AI Evals: How to evaluate your artificial intelligence component
- Published on
- Authors
-
-
- Name
- alessio
-
You might have heard about "evals" and Evaluation-Driven Development (EDD) when it comes to artificial intelligence implementation—we have too! For software engineers, this isn’t a new concept. We've been running automated unit and integration tests for years. Evaluating AI interactions follow the same principle: writing test-like scenarios to understand the impact of changes and prevent screwing your users. Let’s walk through our practical process for setting up those "evals."
The Challenge of Non-Determinism
Software engineering unit tests thrive on determinism: given input X, you always expect Y. AI systems, however, challenge this model - same inputs may return different outputs, due to factors such as model state, randomness, or context sensitivity. Instead of relying on strict equality checks, we must shift toward evaluating trends, distributions and similarity. The goal is to grade or score the output based on how closely it resembles an ideal result or how well it aligns with subjective criteria.
The core value of the process lies in making observations as repeatable and measurable as possible so they can be reliably compared over time.
Why an Evaluation Loop
Your product evolves, you add or modify features over time. In traditional software, a failing unit test tells you exactly where new code broke existing behavior. Those tests are executed in continuous integration pipelines (e.g. after every commit) to ensure we (developers) don’t screw things-up.
Evals play that same role for AI, think of it as unit testing for non-deterministic systems. Whether you fine-tune a model, retrain on new data, or swap a prompt, the eval tells you whether the change helped, harmed, or had no effect.
Evaluation-Driven Development focuses on an iterative approach: identifying distributions and trends rather than relying on pass/fail assertions. The goal is to understand how outputs drift over time—not to demand identical results each run. Some measurements might use grading or scoring, while others rely on defined indicators
As our feature evolves, so do the AI systems we rely on and the preferences of our users. At the end of each evaluation run, we must inspect the data, compare outcomes and incorporate user feedback - this forms our eval loop. In traditional software development, it is rare to change input or expected output of an existing test. In AI, however, this is more common, as user intentions and expectations may shift over time.
Anatomy of an AI Evaluation
Just like a unit test from software engineering, AI evaluations have four logical elements:
- Environment, You define the model and the tools accessible by the large language model.
- Inputs, You spell out the inputs and describe what constitutes an acceptable output.
- Execution, You run the system under test.
- Assessment, You score the result according to criteria that may combine hard rules, similarity measurements, or human judgment.
We consider the prompt as part of the inputs within our AI eval as a change in the instructions may have a relevant impact on the outputs.

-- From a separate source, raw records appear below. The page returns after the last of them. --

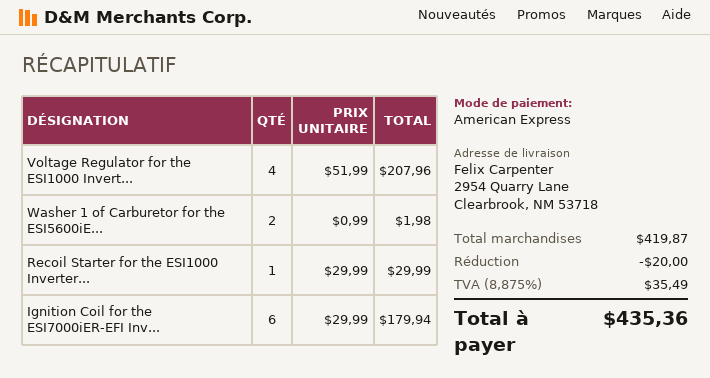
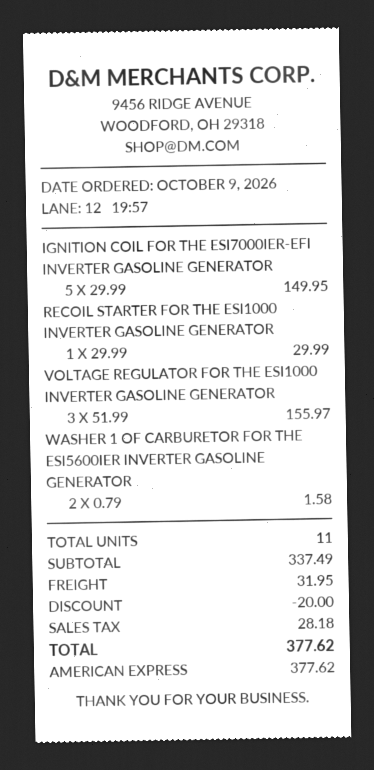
Voltage Regulator for the ESI1000 Invert...: 4 x 51.99 = 207.96 -> 3 x 51.99 = 155.97
Washer 1 of Carburetor for the ESI5600iE...: 2 x 0.99 = 1.98 -> 2 x 0.79 = 1.58
Ignition Coil for the ESI7000iER-EFI Inv...: 6 x 29.99 = 179.94 -> 5 x 29.99 = 149.95
subtotal: 419.87 -> 337.49
shipping: none -> 31.95
tax: 35.49 -> 28.18
total: 435.36 -> 377.62

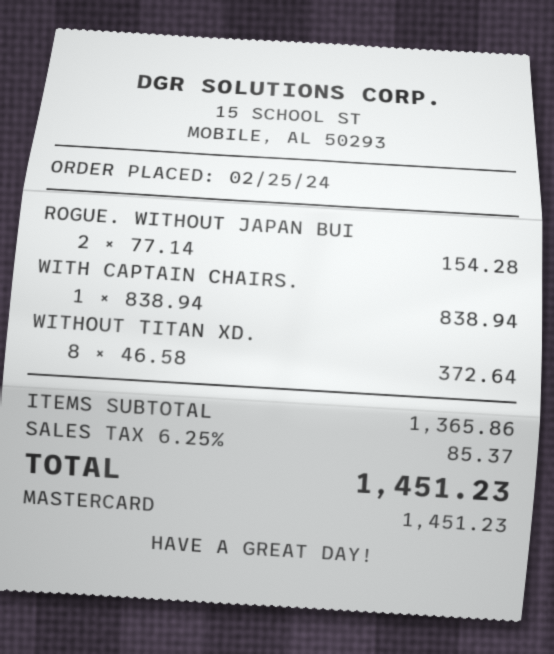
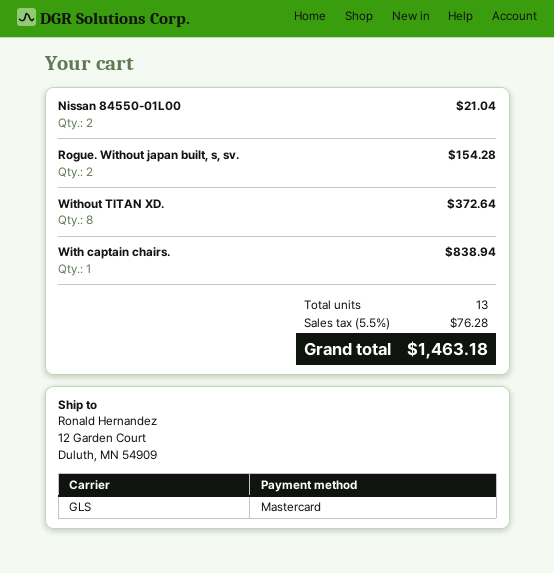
Nissan 84550-01L00: none -> 2 for 21.04
tax: 6.25% = 85.37 -> 5.5% = 76.28
total: 1451.23 -> 1463.18

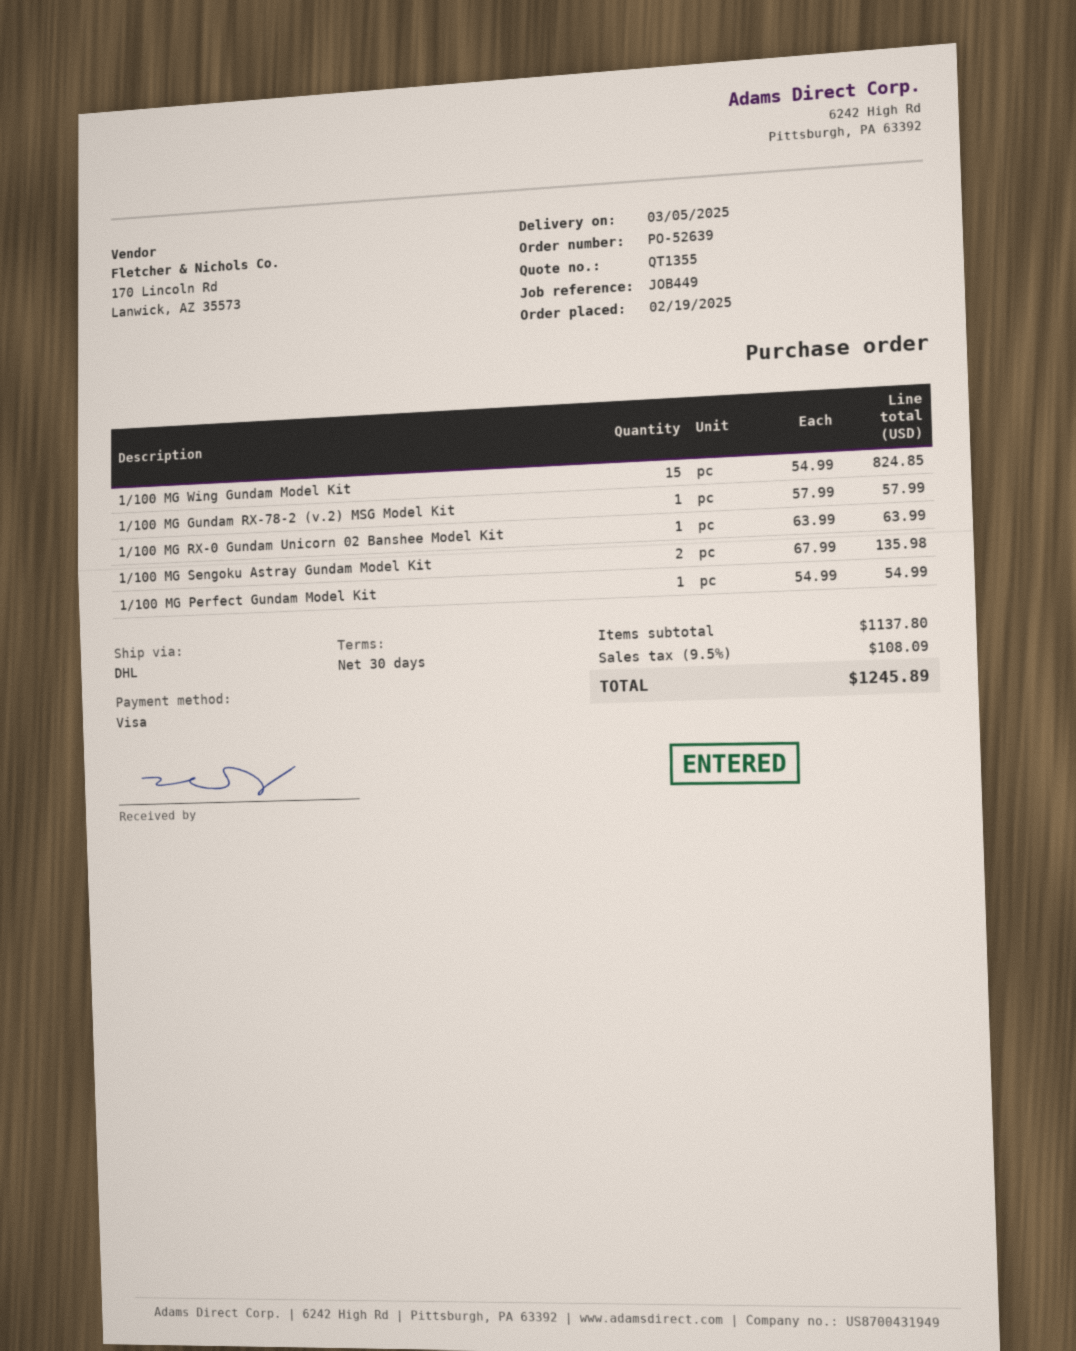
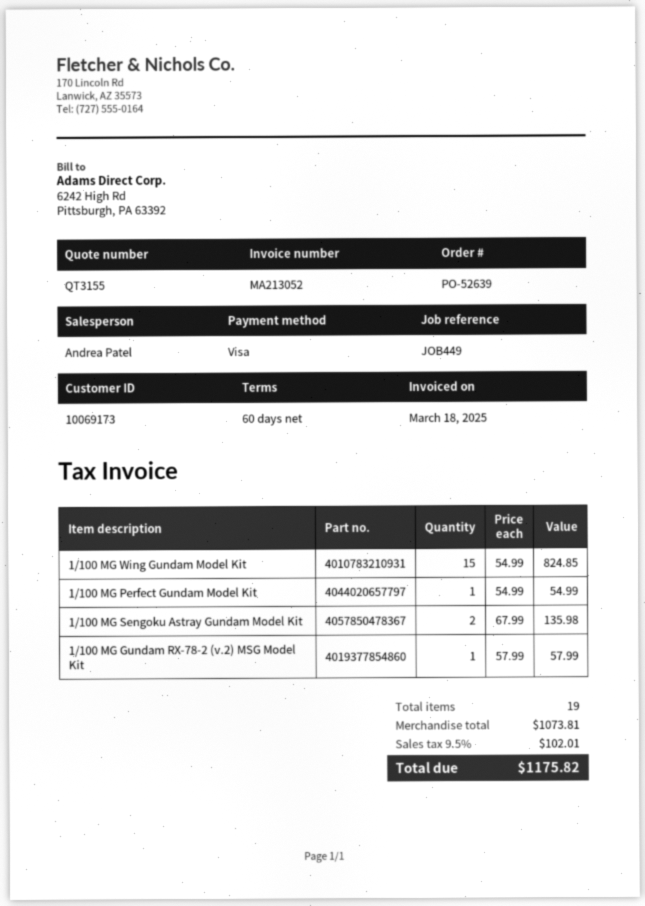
quote number: QT1355 -> QT3155
payment terms: 30 days -> 60 days
1/100 MG RX-0 Gundam Unicorn 02 Banshee Model Kit: 1 x 63.99 = 63.99 -> none
subtotal: 1137.80 -> 1073.81
tax: 9.5% = 108.09 -> 9.5% = 102.01
total: 1245.89 -> 1175.82

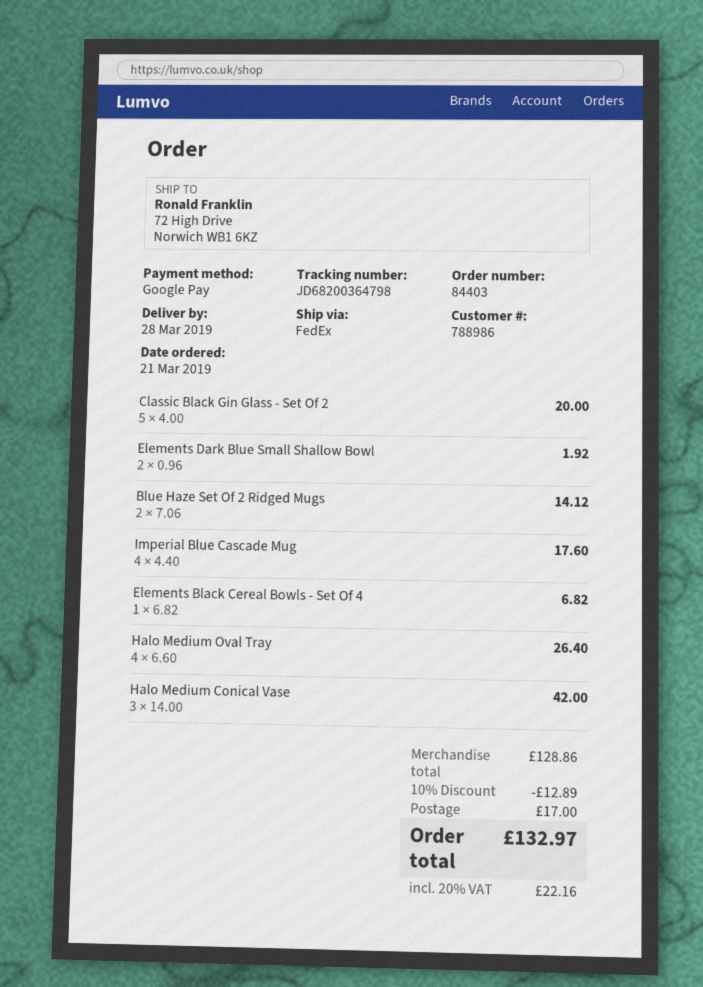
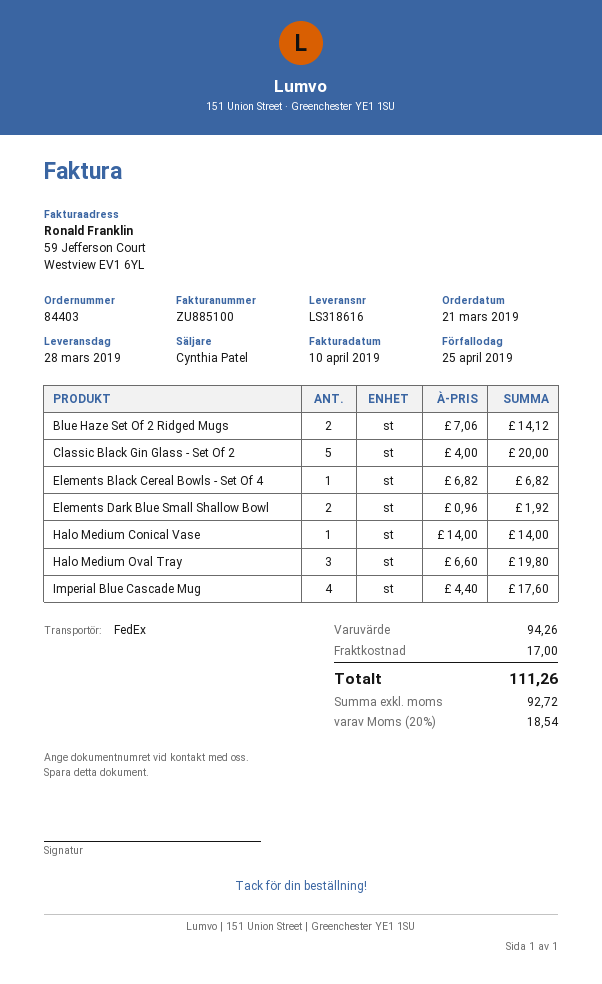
Halo Medium Oval Tray: 4 x 6.60 = 26.40 -> 3 x 6.60 = 19.80
Halo Medium Conical Vase: 3 x 14.00 = 42.00 -> 1 x 14.00 = 14.00
subtotal: 128.86 -> 94.26
discount: 10% = 12.89 -> none
tax: 20% = 22.16 -> 20% = 18.54
total: 132.97 -> 111.26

Similarly a database is part of the environment of a traditional unit test, the LLM model (it’s provider) and the tools available at its disposal are considered as part of the environment in which our eval runs.
Creating the Evaluation Loop
Step 1: Identifying What to Evaluate
Begin with the most business-critical behaviours.
Input and expected output(s) are pillars of testing. Just like creating traditional unit tests we want to define a set of possible inputs and possible outputs to evaluate our code (being a prompt or a trained model, or both) against.
Start by asking yourselves two questions:
- Can I figure out what the input would look like?
- Can I figure out a possible output given that input?
If you run a retrieval-augmented-generation (RAG) service, you probably care about both the retrieval step and the answer-generation step. Ask yourself whether you can imagine realistic inputs and whether you can articulate what a good answer looks like. Keep refining the scope until each testable unit has clear, memorable expectations. Remember, input and output examples can be sub-optimal.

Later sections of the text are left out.